• **What this task involves**:
Set down, word for word, every line of the material below from the one containing "color: #b91c1c ->" through the one containing "margin-top: none ->", but none of its pictures.

• **Exercise data**:
--- START ---

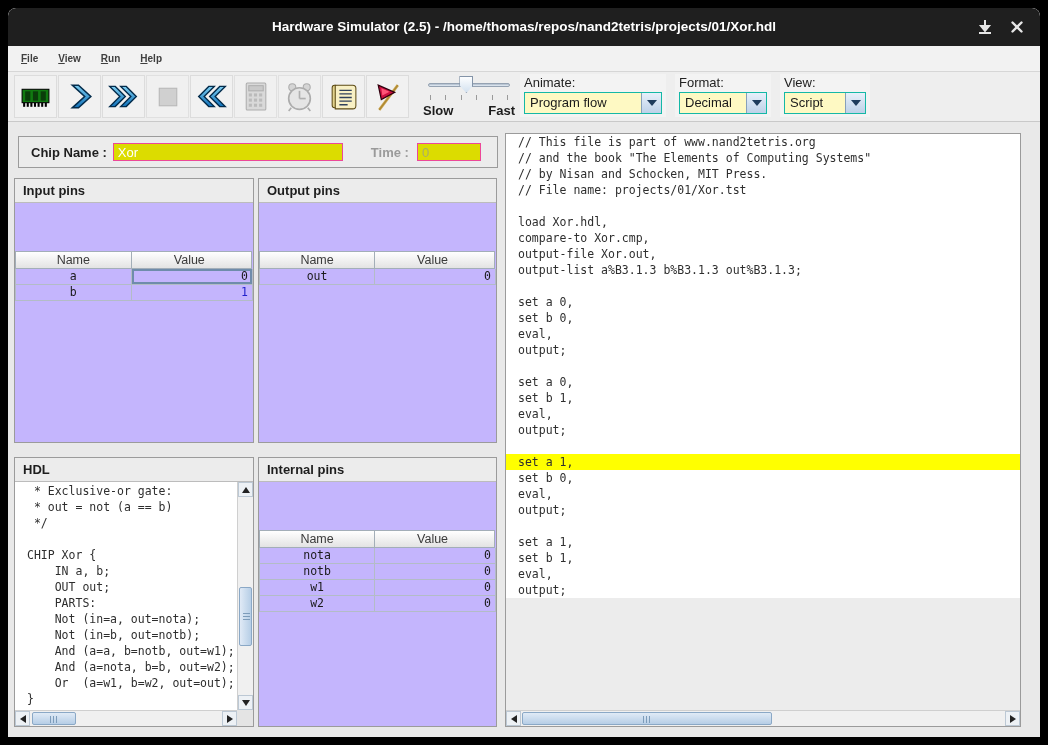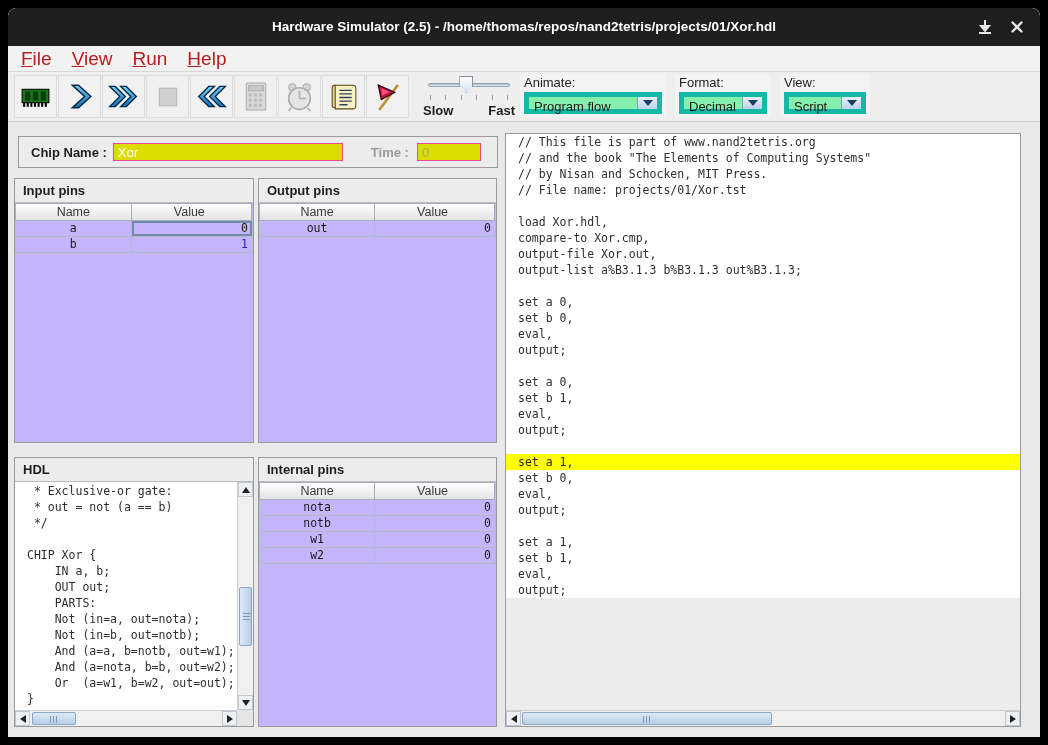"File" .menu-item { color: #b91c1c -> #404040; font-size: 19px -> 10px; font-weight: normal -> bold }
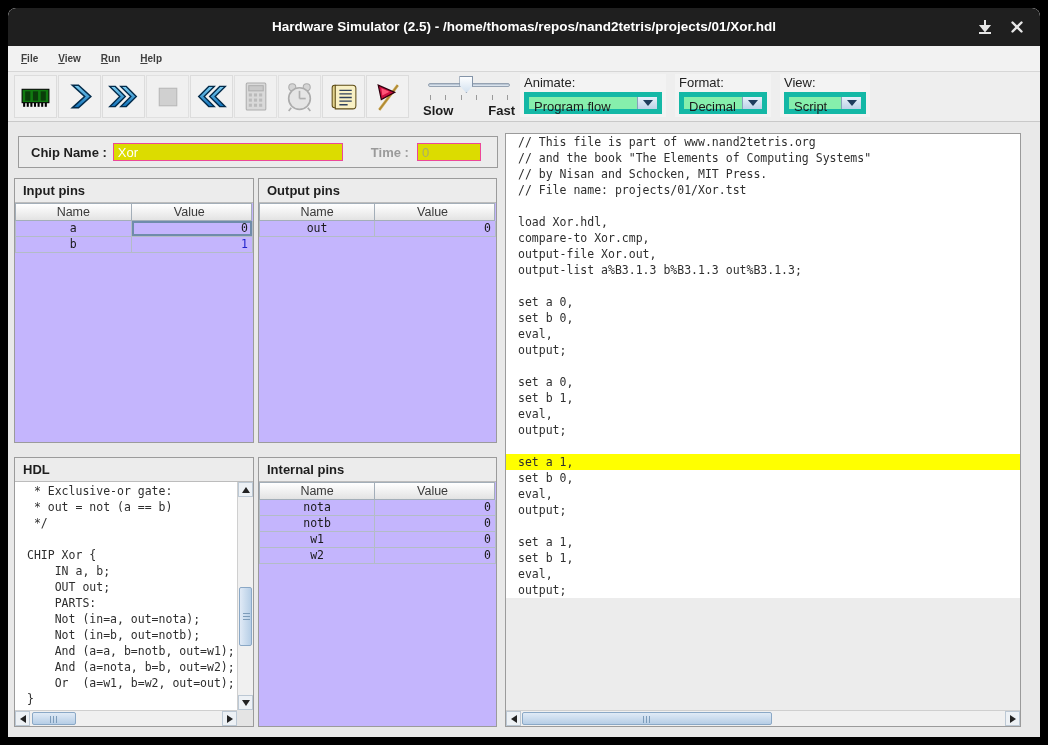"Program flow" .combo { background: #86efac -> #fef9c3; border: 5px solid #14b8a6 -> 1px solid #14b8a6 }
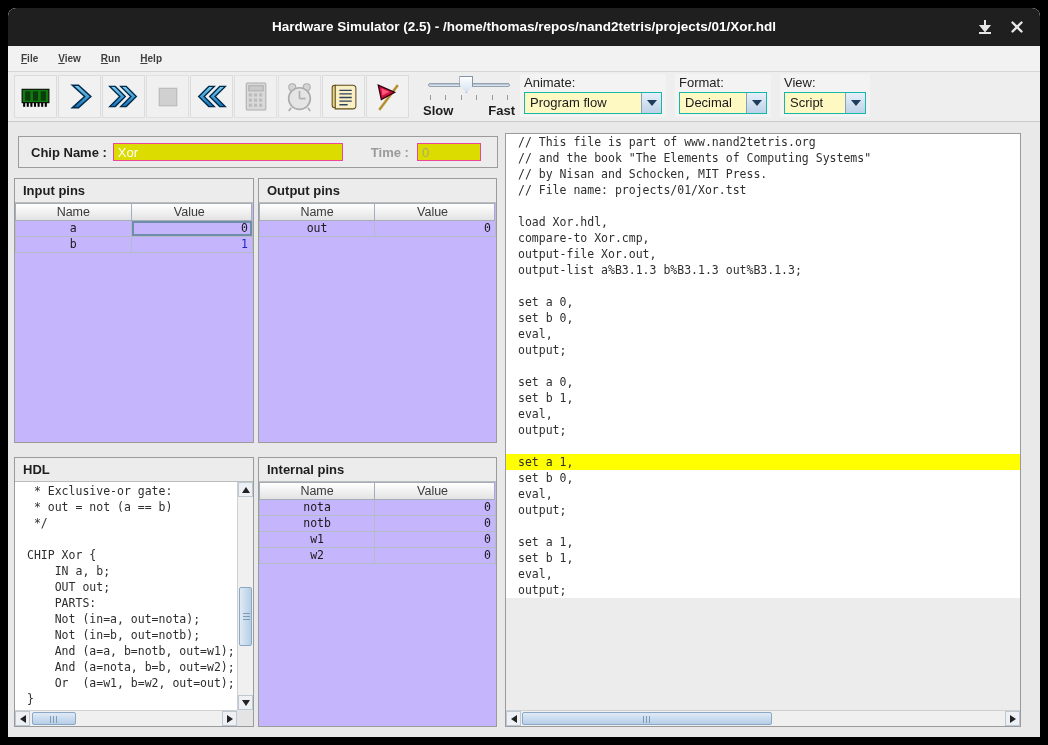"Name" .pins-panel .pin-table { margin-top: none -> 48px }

--- END ---
--- START ---

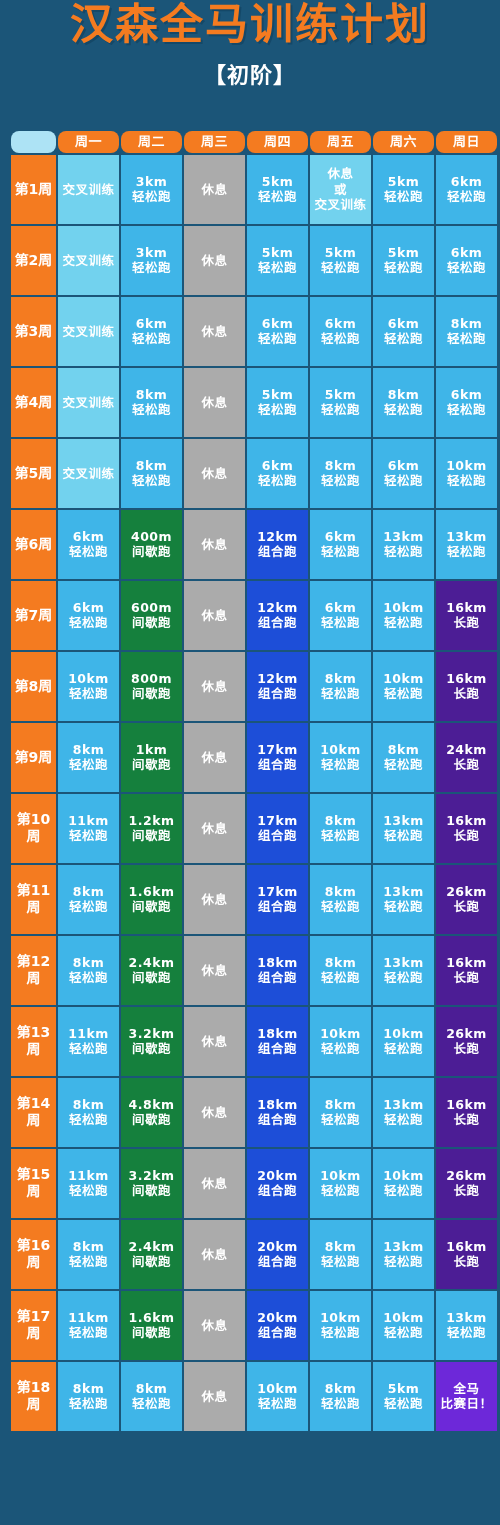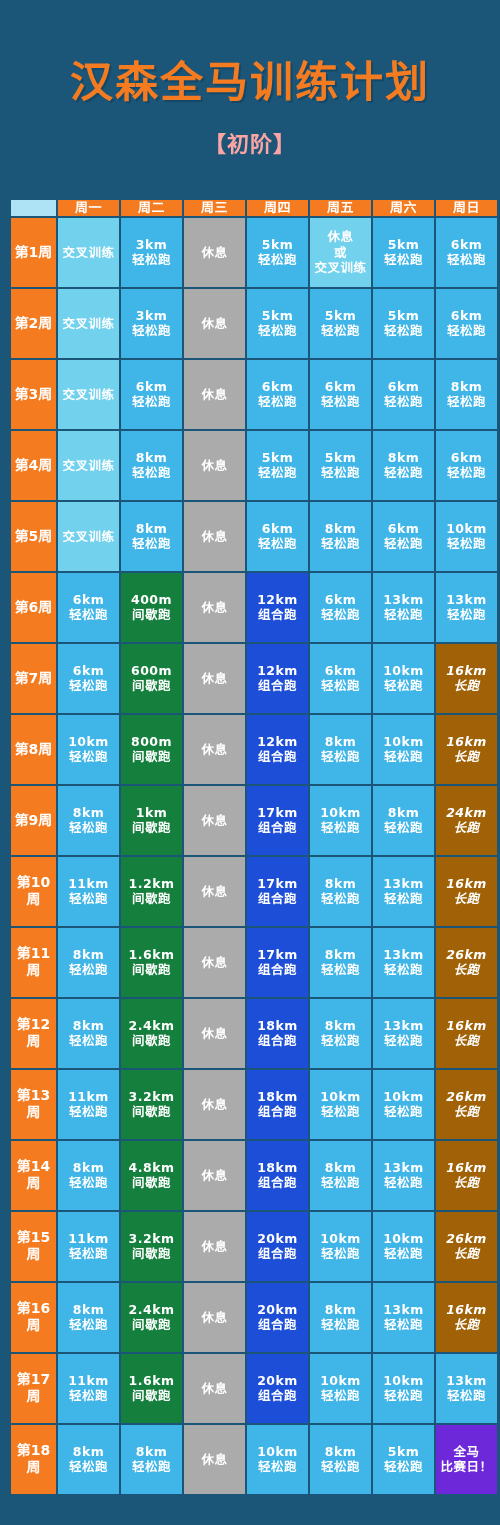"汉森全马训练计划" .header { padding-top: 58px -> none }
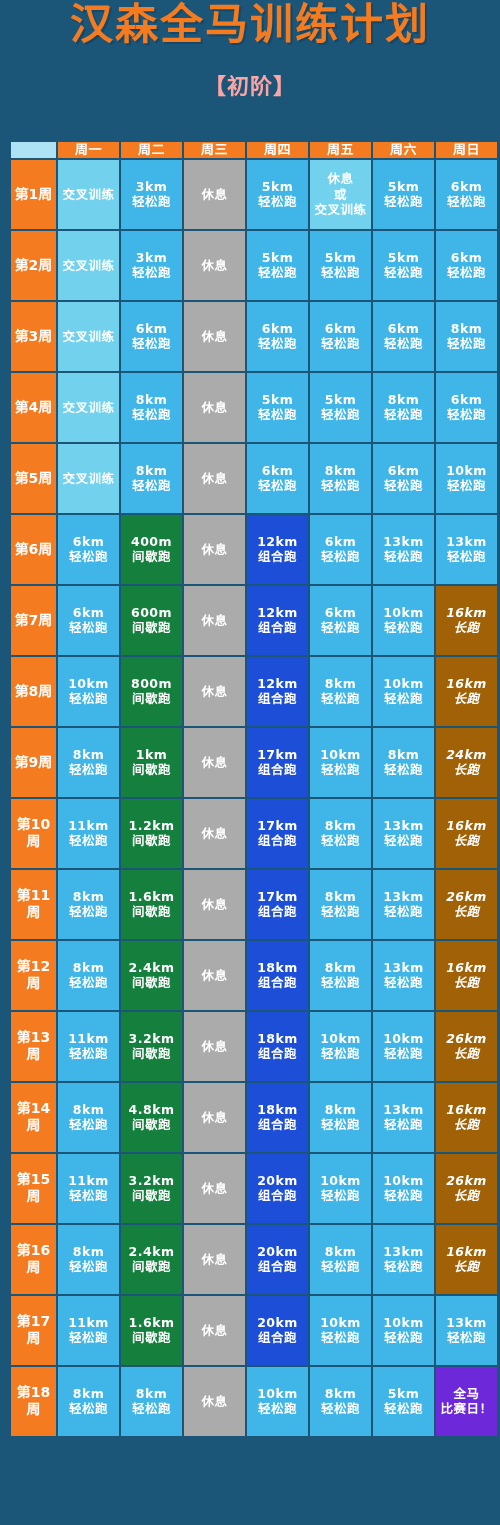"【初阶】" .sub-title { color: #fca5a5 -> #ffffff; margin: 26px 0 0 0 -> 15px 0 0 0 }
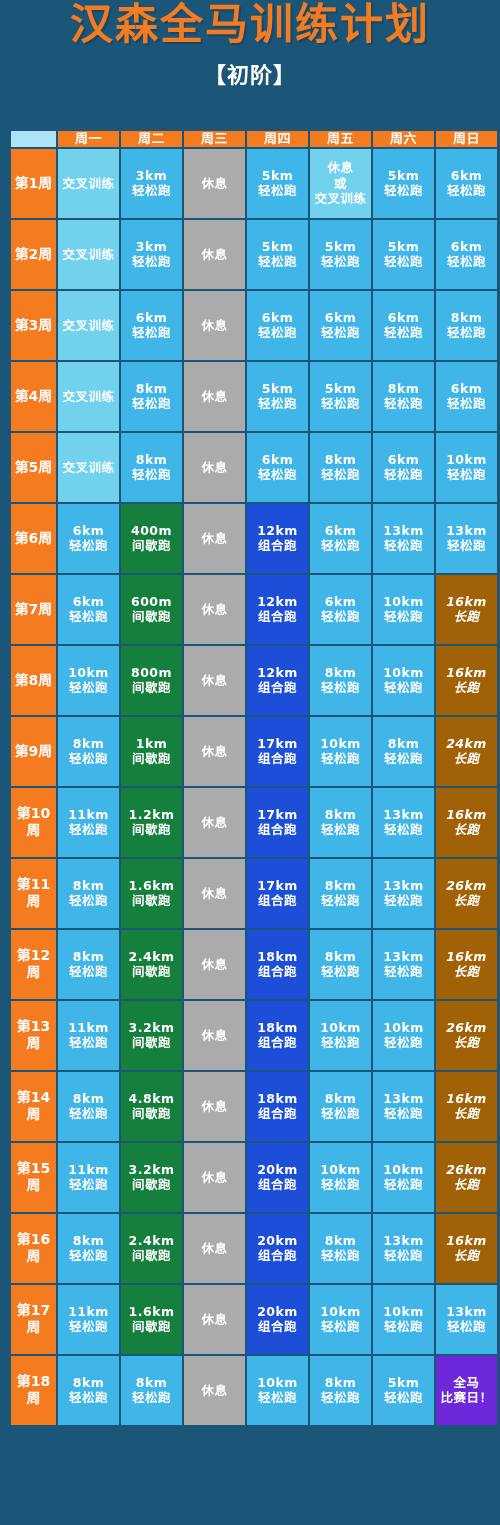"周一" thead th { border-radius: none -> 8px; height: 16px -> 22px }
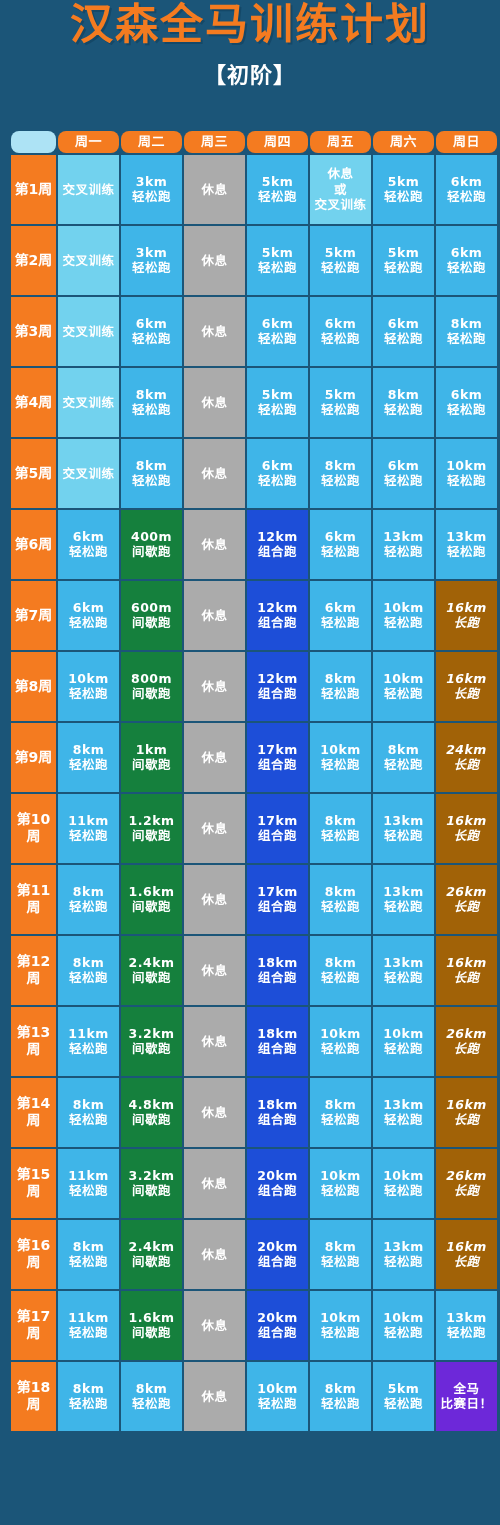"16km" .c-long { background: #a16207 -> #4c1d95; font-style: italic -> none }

--- END ---

• **Response to this task**:
"File" .menu-item { color: #b91c1c -> #404040; font-size: 19px -> 10px; font-weight: normal -> bold }
"Program flow" .combo { background: #86efac -> #fef9c3; border: 5px solid #14b8a6 -> 1px solid #14b8a6 }
"Name" .pins-panel .pin-table { margin-top: none -> 48px }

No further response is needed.